Problem to solve
The answer must consist of every line in the records below that contains the string "radius".

[Source records]
"""

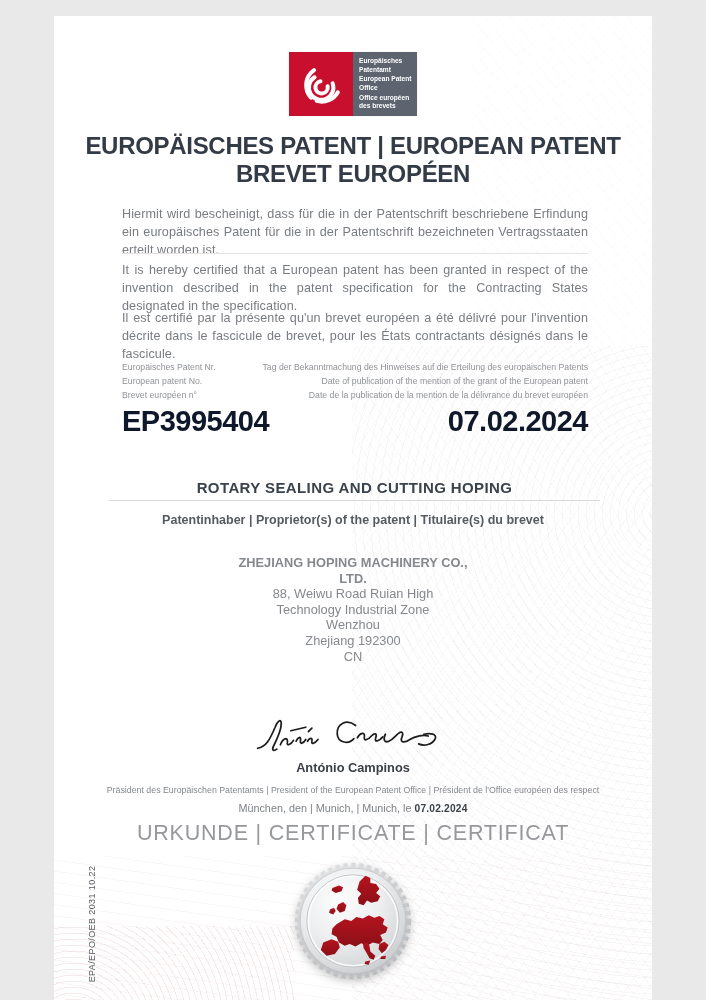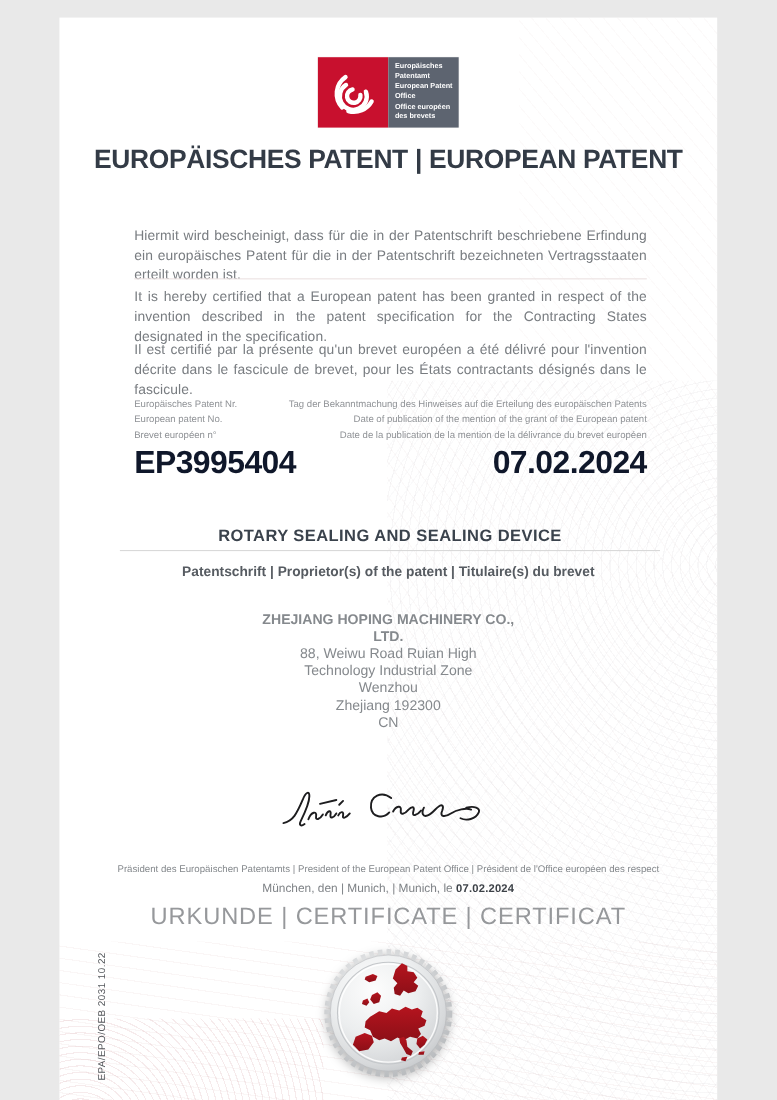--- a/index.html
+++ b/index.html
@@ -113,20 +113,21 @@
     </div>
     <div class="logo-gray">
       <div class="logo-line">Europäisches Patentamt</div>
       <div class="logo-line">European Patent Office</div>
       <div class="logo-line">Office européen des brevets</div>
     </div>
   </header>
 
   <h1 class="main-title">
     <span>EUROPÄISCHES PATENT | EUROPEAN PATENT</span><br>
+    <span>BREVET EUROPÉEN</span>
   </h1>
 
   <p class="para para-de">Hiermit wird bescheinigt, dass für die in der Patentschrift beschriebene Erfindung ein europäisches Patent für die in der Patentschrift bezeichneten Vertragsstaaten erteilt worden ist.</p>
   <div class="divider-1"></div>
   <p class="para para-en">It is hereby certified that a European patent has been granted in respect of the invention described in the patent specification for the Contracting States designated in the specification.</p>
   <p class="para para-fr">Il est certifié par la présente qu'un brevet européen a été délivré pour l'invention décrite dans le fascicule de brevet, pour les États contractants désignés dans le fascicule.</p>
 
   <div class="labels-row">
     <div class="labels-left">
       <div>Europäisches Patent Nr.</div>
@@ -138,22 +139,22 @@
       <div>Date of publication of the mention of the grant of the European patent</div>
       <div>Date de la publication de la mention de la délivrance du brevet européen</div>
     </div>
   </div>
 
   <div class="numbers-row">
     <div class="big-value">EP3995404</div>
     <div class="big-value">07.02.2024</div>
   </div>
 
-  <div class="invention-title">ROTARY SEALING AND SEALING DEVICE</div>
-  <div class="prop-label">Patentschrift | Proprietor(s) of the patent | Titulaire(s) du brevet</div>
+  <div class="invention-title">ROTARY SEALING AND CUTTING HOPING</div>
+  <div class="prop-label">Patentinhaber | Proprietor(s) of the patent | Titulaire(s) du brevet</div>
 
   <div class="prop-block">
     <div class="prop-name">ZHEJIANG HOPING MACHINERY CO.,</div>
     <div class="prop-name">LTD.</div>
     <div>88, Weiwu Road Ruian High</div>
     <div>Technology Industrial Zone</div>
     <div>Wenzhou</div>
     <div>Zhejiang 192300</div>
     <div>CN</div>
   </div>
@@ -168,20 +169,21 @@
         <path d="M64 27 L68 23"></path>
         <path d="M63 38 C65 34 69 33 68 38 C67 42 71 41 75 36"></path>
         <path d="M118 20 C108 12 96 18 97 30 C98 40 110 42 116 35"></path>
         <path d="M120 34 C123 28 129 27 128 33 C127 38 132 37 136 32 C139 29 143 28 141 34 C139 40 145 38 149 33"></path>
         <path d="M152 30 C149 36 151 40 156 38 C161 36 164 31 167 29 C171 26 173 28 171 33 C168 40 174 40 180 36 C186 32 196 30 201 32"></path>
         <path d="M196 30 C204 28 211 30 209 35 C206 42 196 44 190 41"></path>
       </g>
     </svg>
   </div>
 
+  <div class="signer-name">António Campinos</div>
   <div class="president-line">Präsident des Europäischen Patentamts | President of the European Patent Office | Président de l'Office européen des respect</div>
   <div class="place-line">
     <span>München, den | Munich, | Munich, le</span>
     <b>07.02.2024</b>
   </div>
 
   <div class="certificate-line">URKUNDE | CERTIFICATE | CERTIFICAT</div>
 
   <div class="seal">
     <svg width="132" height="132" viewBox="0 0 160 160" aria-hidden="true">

"""
"""

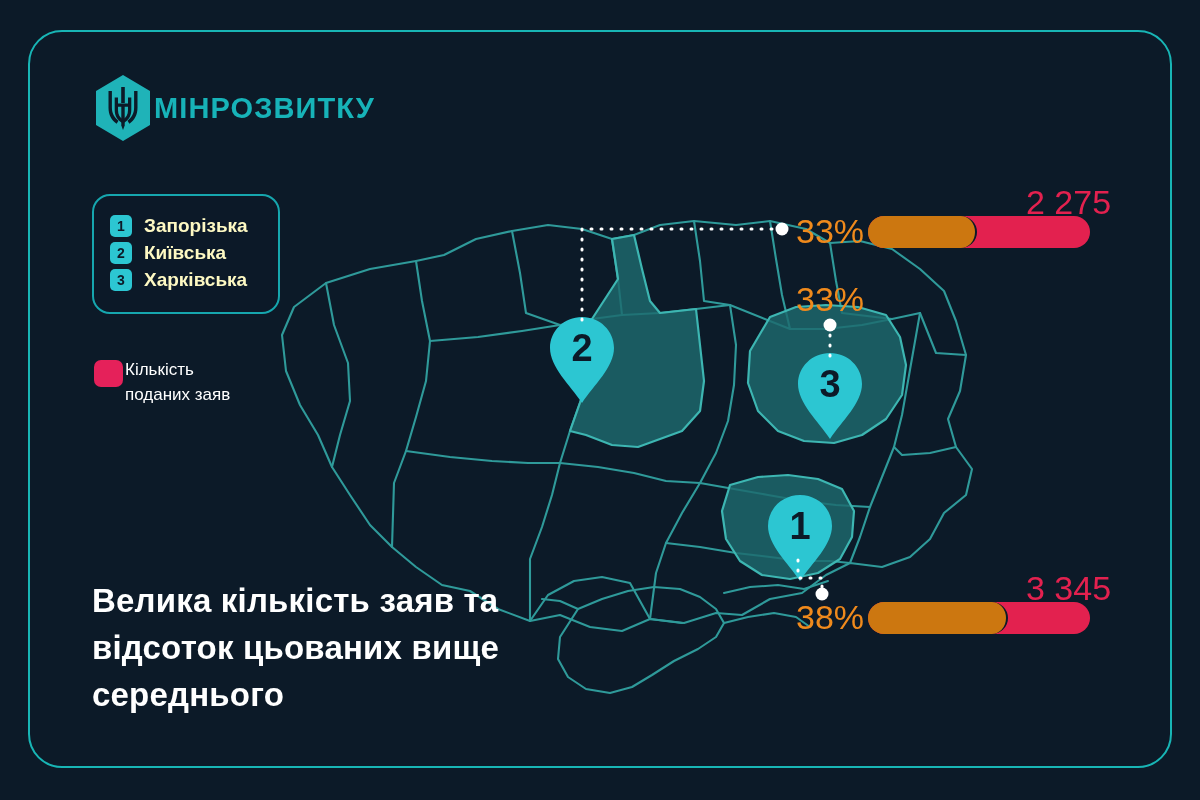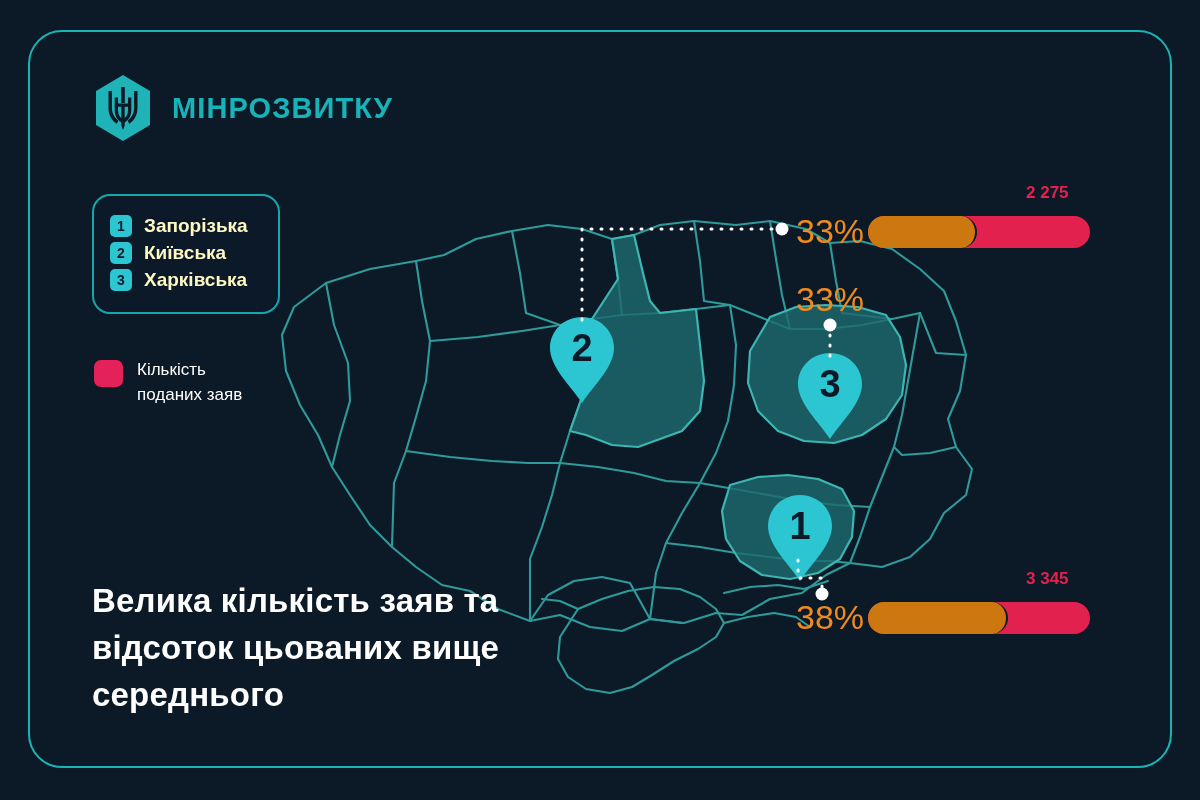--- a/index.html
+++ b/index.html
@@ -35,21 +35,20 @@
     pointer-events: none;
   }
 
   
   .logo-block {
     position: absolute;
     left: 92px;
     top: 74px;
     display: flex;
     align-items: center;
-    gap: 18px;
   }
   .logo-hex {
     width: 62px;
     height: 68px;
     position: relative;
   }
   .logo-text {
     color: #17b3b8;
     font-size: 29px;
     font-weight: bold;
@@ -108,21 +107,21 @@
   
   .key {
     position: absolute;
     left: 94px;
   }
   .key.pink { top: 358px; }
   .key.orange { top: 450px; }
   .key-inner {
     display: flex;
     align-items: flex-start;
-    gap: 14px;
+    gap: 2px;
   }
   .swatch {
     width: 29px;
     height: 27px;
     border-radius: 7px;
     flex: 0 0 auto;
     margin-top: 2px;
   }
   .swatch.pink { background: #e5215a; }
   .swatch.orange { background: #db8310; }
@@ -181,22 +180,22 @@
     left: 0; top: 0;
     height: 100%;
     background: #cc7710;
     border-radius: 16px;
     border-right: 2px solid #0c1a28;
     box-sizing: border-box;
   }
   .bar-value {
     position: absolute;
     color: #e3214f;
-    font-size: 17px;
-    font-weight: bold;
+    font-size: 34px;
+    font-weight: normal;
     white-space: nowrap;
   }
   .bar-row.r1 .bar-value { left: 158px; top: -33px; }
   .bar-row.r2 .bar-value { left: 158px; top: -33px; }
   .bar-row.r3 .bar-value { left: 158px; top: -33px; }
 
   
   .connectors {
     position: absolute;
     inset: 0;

"""

Solution for this problem
     border-radius: 7px;
     border-radius: 16px;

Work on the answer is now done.